Отец Элизы, Джонатан Мейкпис, родился в Лондоне в 1866 году в семье уличного торговца с Темзы. Он был пятым из девяти детей и вырос в трущобах за лондонскими доками. Хотя он умер в 1888-м, еще до рождения дочери, опубликованные сказки Элизы, по-видимому, имеют отношения к событиям, которые могли происходить с молодым Джонатаном Мейкписом во время его детства. Например, в „Проклятии реки“ мертвец на волшебной виселице, скорее всего, списан со сцен, которые Джонатан Мейкпис наблюдал мальчиком в Доках смерти. Логично предположить, что эти истории, приукрашенные быть может, были переданы Элизе ее матерью и осели в памяти писательницы до того момента, когда она начала писать.
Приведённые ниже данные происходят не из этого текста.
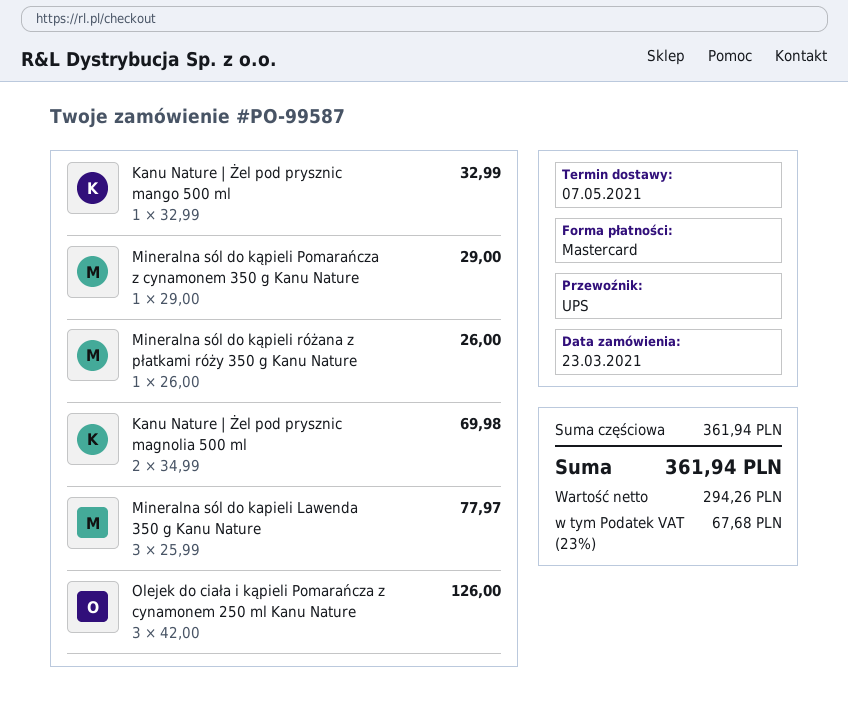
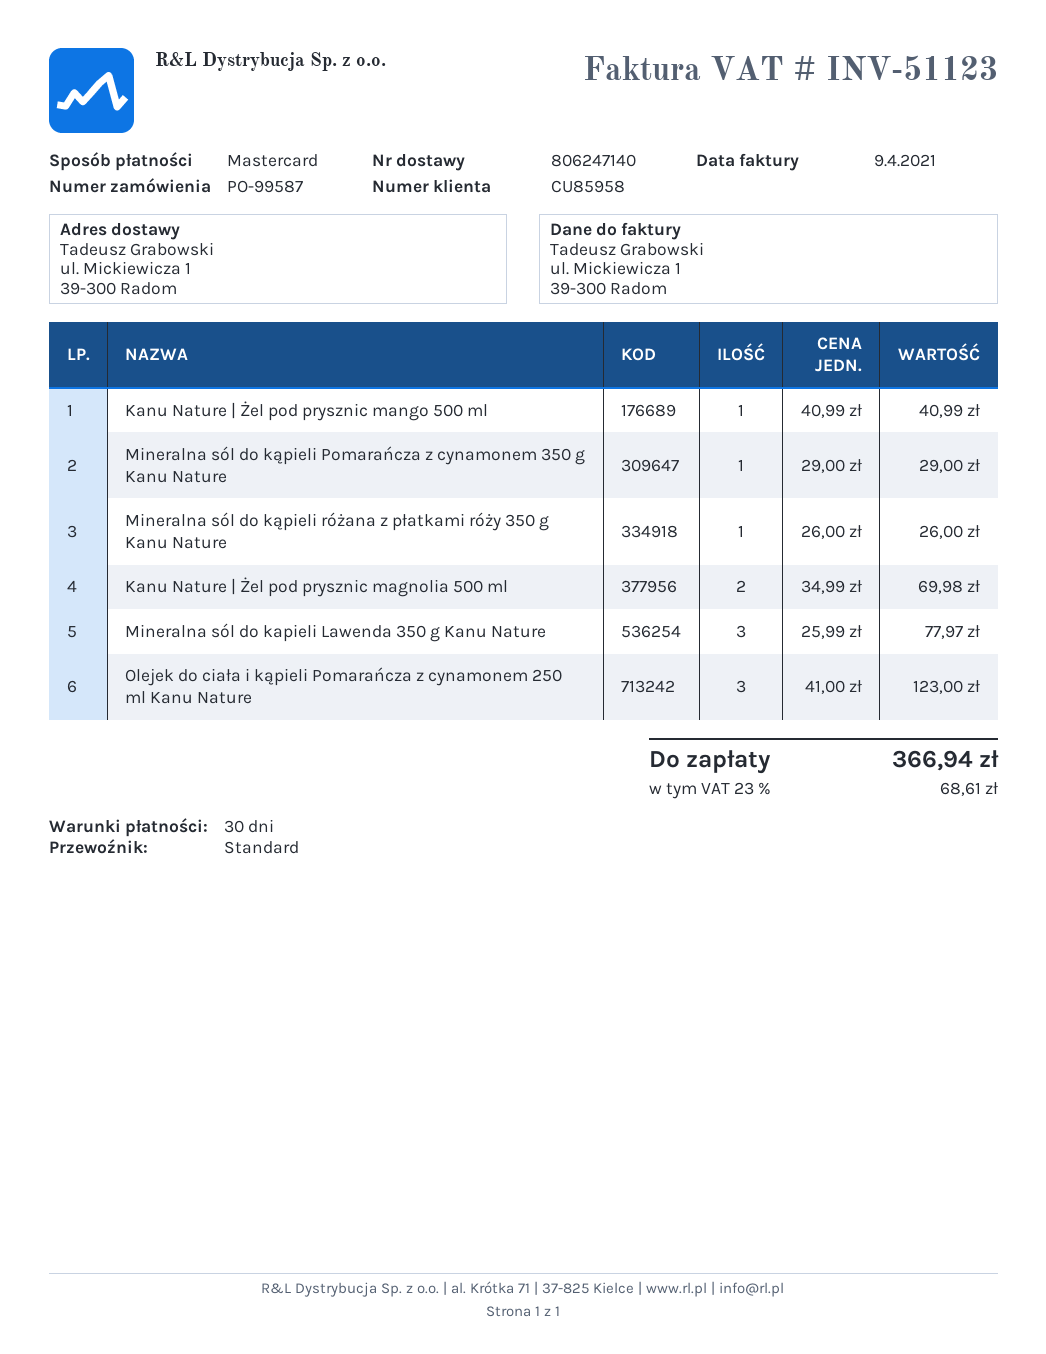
shipping method: UPS -> standard
Kanu Nature | Żel pod prysznic mango 500 ml: 1 x 32.99 = 32.99 -> 1 x 40.99 = 40.99
Olejek do ciała i kąpieli Pomarańcza z cynamonem 250 ml Kanu Nature: 3 x 42.00 = 126.00 -> 3 x 41.00 = 123.00
tax: 23% = 67.68 -> 23% = 68.61
total: 361.94 -> 366.94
Остается загадкой, как сын бедного лондонского торговца встретил и покорил знатную Джорджиану Мунтраше. Поскольку причина тайного бегства скрывалась Джорджианой, она не оставила свидетельств событий, приведших к ее отъезду. К тому же усилия, приложенные ее семьей, чтобы замять скандал, помешали узнать правду. В газетах почти нет упоминаний о случившемся. Необходимо просмотреть письма и дневники современников, чтобы найти упоминания об этой истории, ставшей в свое время притчей во языцех. В свидетельстве о смерти Джонатана указана профессия «моряк», однако точная природа его занятий неизвестна. Лишь умозрительные построения позволяют вашему покорному слуге предположить, что, быть может, именно морские странствия ненадолго привели Джонатана к скалистым берегам Корнуолла. Возможно, именно в бухте фамильного поместья рыжеволосая дочь лорда Мунтраше, славящаяся красотой по всему графству, и встретила молодого Джонатана Мейкписа.
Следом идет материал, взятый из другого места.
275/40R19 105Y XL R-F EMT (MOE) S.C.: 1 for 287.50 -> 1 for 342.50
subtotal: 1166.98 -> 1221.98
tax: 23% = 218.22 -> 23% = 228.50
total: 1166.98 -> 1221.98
Какими бы ни были обстоятельства этой встречи, любовь между ними не вызывает сомнений. Увы, юной паре не суждено было насладиться годами счастья. Должно быть, внезапная и необъяснимая смерть Джонатана менее чем через десять месяцев после тайного бегства нанесла Джорджиане Мунтраше непоправимый удар. Она осталась в Лондоне совсем одна, в ожидании близнецов, без мужа, без семьи и средств к существованию. Однако Джорджиана не привыкла опускать руки: она не приняла во внимание осуждение своего социального класса и после рождения близнецов отказалась от фамилии Мунтраше. Она зарабатывала на жизнь составлением рекламных объявлений для юридической фирмы „Г. Д. Блэкуотер и партнеры“, „Линкольновский инн“[13 - «Линкольновский инн» – одна из четырех английских школ подготовки барристеров, адвокатов, имеющих право выступать в высших судах.], Холборн.
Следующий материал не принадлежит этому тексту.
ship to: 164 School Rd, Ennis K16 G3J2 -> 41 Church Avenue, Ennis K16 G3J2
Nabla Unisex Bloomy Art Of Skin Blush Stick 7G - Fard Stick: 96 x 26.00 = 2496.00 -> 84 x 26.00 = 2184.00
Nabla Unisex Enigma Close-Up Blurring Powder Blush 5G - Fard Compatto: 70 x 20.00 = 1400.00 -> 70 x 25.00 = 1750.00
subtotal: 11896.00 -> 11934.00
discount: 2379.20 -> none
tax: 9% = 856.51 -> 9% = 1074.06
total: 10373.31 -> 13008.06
Есть свидетельства, что бойкое перо Джорджианы было даром, которому она нашла широкое применение в юности. Семейные дневники, пожертвованные Мунтраше в 1950 году Британской библиотеке, содержат множество театральных афиш с аккуратным текстом и изысканными иллюстрациями. Уголок каждой афиши „художник“ подписывал крохотными буквами. Любительские постановки были тогда популярны во многих аристократических домах, однако в Чёренгорбе восьмидесятых годов девятнадцатого века афиши, быть может, создавались чаще и старательнее, чем обычно.

О лондонском детстве Элизы известно мало, не считая дома, в котором она родилась и провела первые годы. Можно, однако, утверждать, что ее жизнью управляла бедность, и она рано постигла науку выживания. По всей вероятности, в конце концов Джорджиану погубила чахотка, которая начала ее преследовать в середине девяностых. Если ее болезнь развивалась обычным путем, к концу десятилетия одышка и общая слабость должны были препятствовать постоянной работе. Несомненно, выплаты за рекламные объявления для „Г. Д. Блэкуотера“ подтверждают эту хронологию угасания.

Официальных свидетельств того, что Джорджиана искала медицинской помощи, нет, к тому же боязнь врачебного вмешательства была распространена в ту эпоху. В восьмидесятых годах девятнадцатого века туберкулез в Великобритании стал подлежать регистрации, и практикующие врачи были законодательно обязаны сообщать о случаях болезни властям. Городская беднота, опасаясь высылки в санатории (которые обычно больше походили на тюрьмы), не спешила искать помощи. Болезнь матери, должно быть, оказала огромное влияние на Элизу как в практическом, так и в творческом отношении. Скорее всего, ей приходилось вносить материальный вклад в домашнее хозяйство. Девушки в викторианском Лондоне выполняли разнообразную черную работу: домашней прислуги, разносчиков, торговок апельсинами. Описание гладильных прессов и горячих кадок в некоторых волшебных сказках Элизы позволяет предположить, что она не понаслышке была знакома с обязанностями прачки. Вампироподобные существа в „Волшебной охоте“ также могут отражать поверье начала девятнадцатого века, гласившее, что жертвы чахотки становятся вампирами: чувствительность к яркому свету, опухшие красные глаза, очень бледная кожа и характерный кровавый кашель – вот симптомы, питавшие это поверье.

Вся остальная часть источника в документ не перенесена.